# EXERCISE:
Wherever the word "none" turns up in a line of the entries, copy that line.

(Structured diff data)

══════

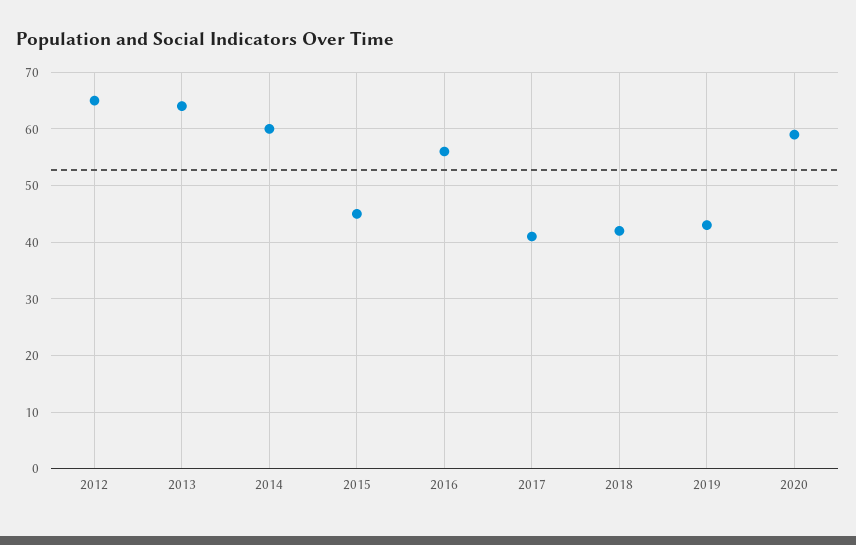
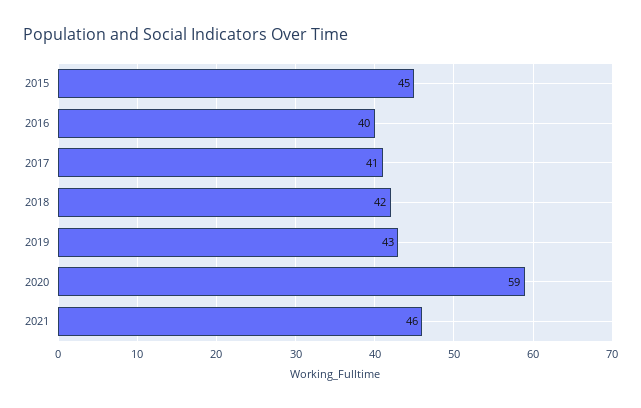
2012: 65 -> none
2013: 65 -> none
2014: 60 -> none
2016: 55 -> 40
2021: none -> 46

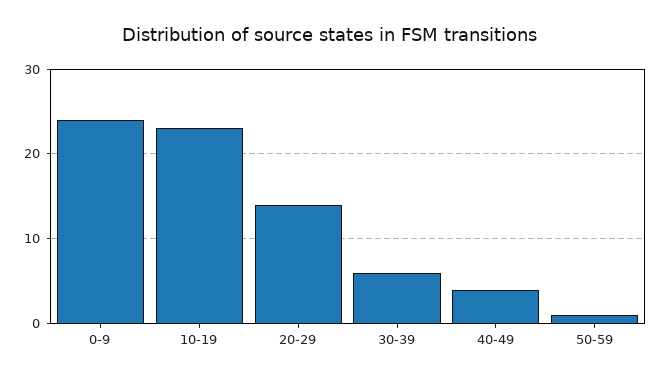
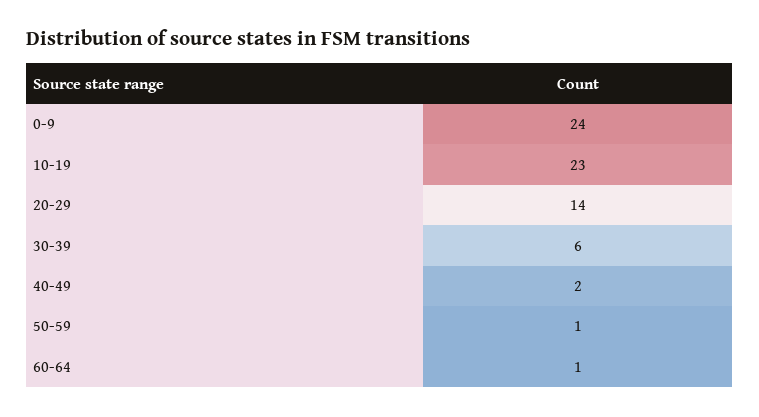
40-49: 4 -> 2
60-64: none -> 1

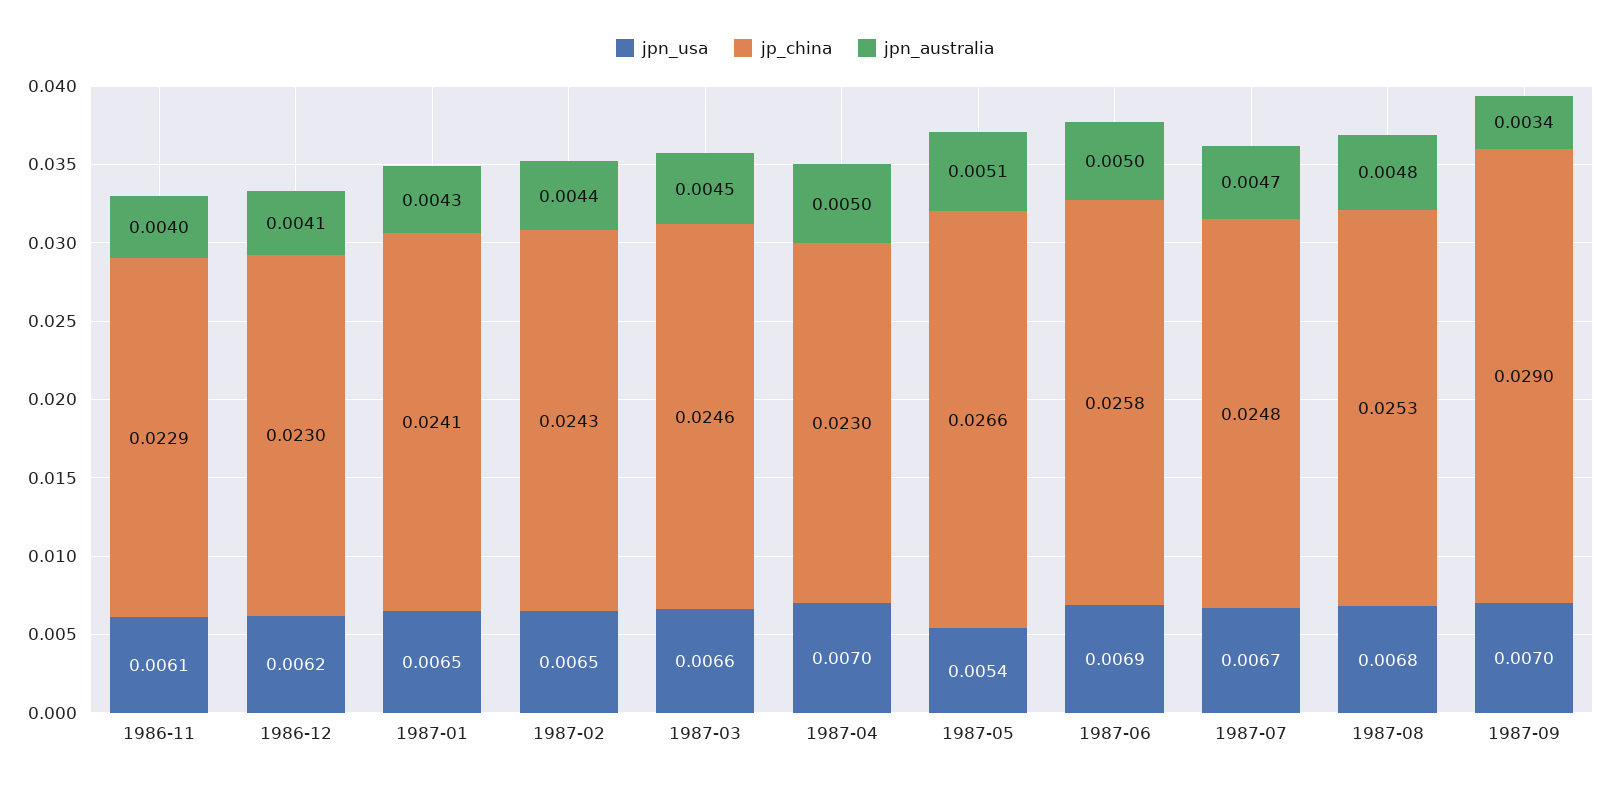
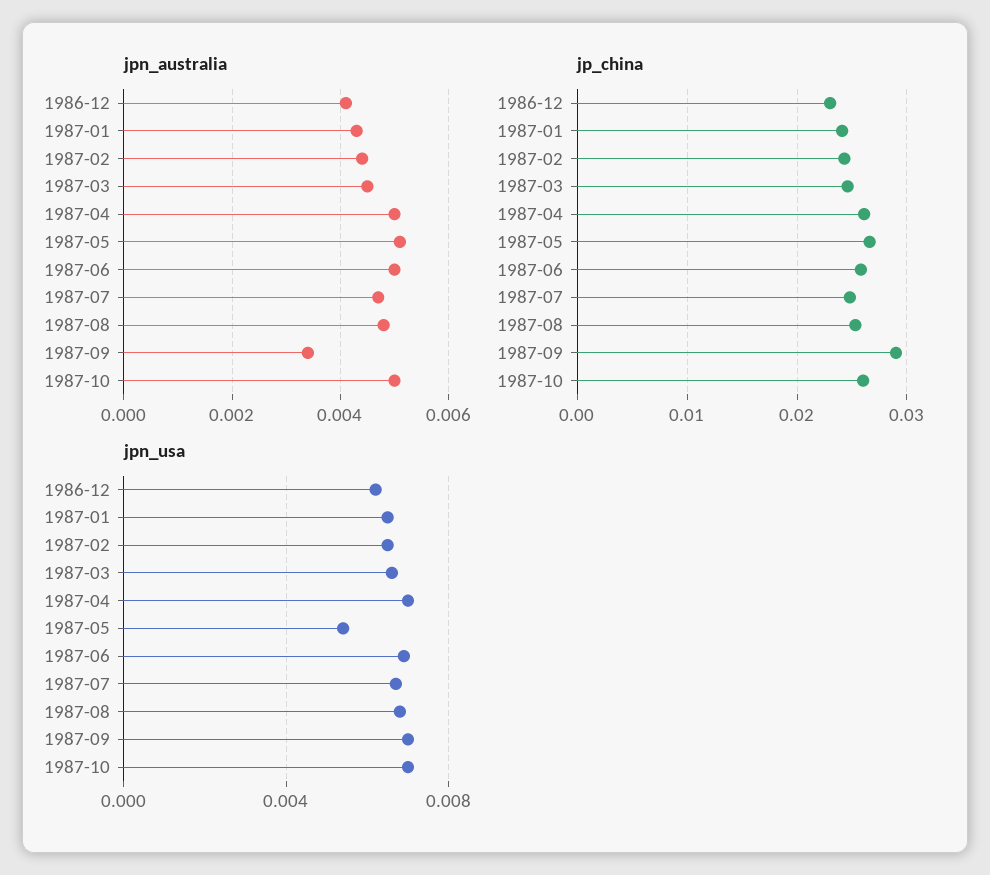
jpn_usa, 1986-11: 0.0061 -> none
jp_china, 1986-11: 0.0229 -> none
jpn_australia, 1986-11: 0.004 -> none
jp_china, 1987-04: 0.023 -> 0.026
jpn_australia, 1987-10: none -> 0.005
jp_china, 1987-10: none -> 0.026
jpn_usa, 1987-10: none -> 0.007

══════

# TASK RESULT:
2012: 65 -> none
2013: 65 -> none
2014: 60 -> none
2021: none -> 46
60-64: none -> 1
jpn_usa, 1986-11: 0.0061 -> none
jp_china, 1986-11: 0.0229 -> none
jpn_australia, 1986-11: 0.004 -> none
jpn_australia, 1987-10: none -> 0.005
jp_china, 1987-10: none -> 0.026
jpn_usa, 1987-10: none -> 0.007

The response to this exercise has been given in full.